In the study, which was funded by the German Federal Ministry of Economic Affairs and Energy, the researchers could not plausibly prove a connection between acoustic or seismic waves and physical or psychological complaints.
The cluster carried out research at the Wilstedt wind farm near Bremen, analyzing wind energy immission effects on acceptance, well-being and health of local residents. The Karlsruhe Institute of Technology, the University of Stuttgart, the Technical University of Munich, the University of Bielefeld, the Martin Luther University Halle-Wittenberg and the company Mesh Engineering participated as project partners. Enercon supported the study as the turbine manufacturer, and wpd windmanager as the operating manager of the Wilstedt wind farm.

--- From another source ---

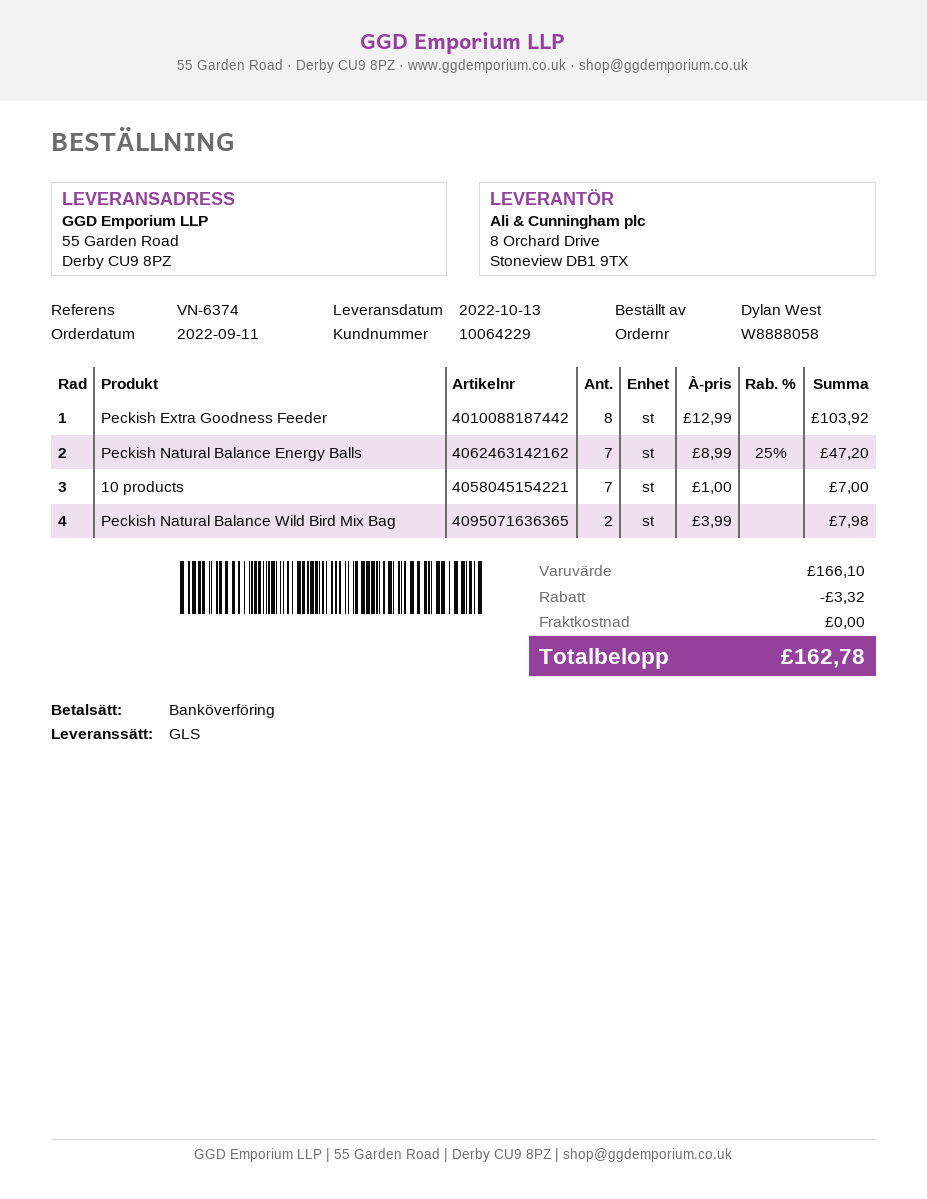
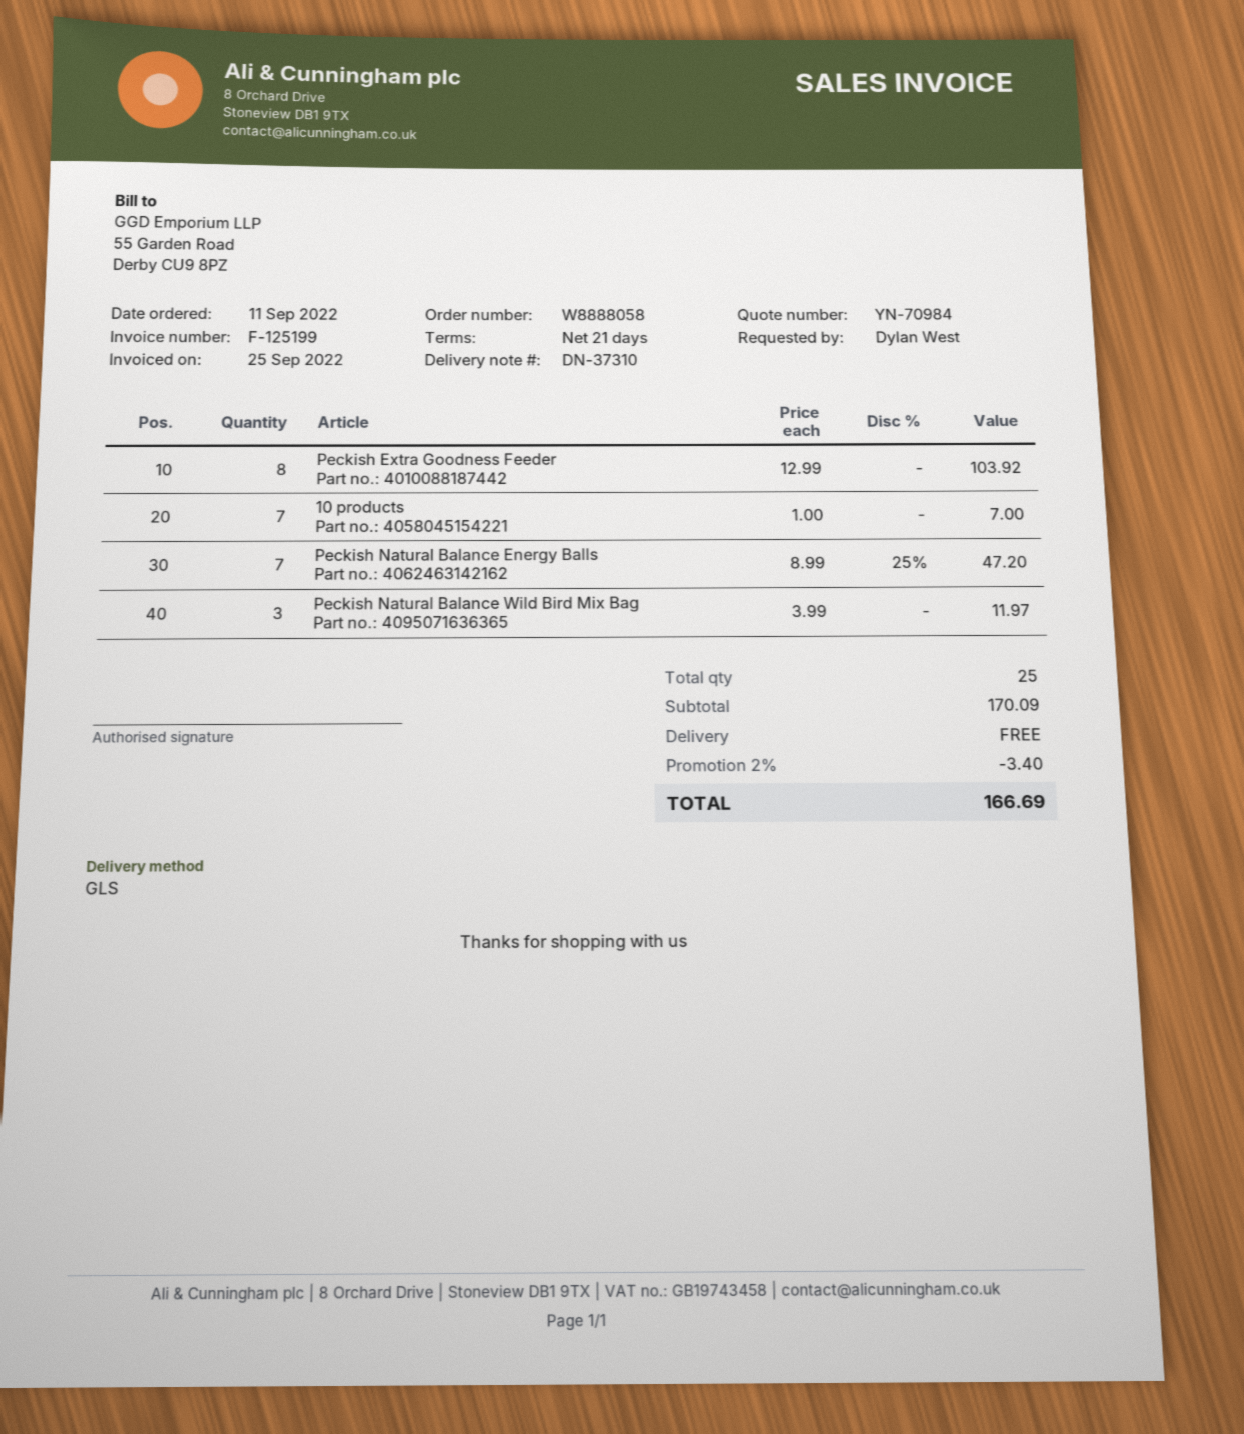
Peckish Natural Balance Wild Bird Mix Bag: 2 x 3.99 = 7.98 -> 3 x 3.99 = 11.97
subtotal: 166.10 -> 170.09
discount: 3.32 -> 3.40
total: 162.78 -> 166.69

For the study, residents of the Wilstedt wind farm and the Ingersheim wind turbine were interviewed. The symptoms expressed could only be traced back subjectively to a WTG operation. “The low-frequency sound amplitudes that could be attributed to the turbine operation were extremely low”, explains Dr. Johannes Pohl, psychologist at the Institute for Psychology of the Martin Luther University Halle-Wittenberg. “And the measured ground vibration velocities also showed amplitudes that were many times below the human perceptibility limit. This makes it unlikely that these types of waves could trigger stress effects or be a reason for perceived annoyances.”
The results of the TremAc study could be groundbreaking for wind energy in Germany”, says Dr. Pohl, “because they contribute to an objectification of the discussion about ground vibrations and infrasound. However, further research will be necessary for this – on the one hand to create an even more wind farm-specific database and on the other hand to better understand the physical and psychological factors that can contribute to nuisance.”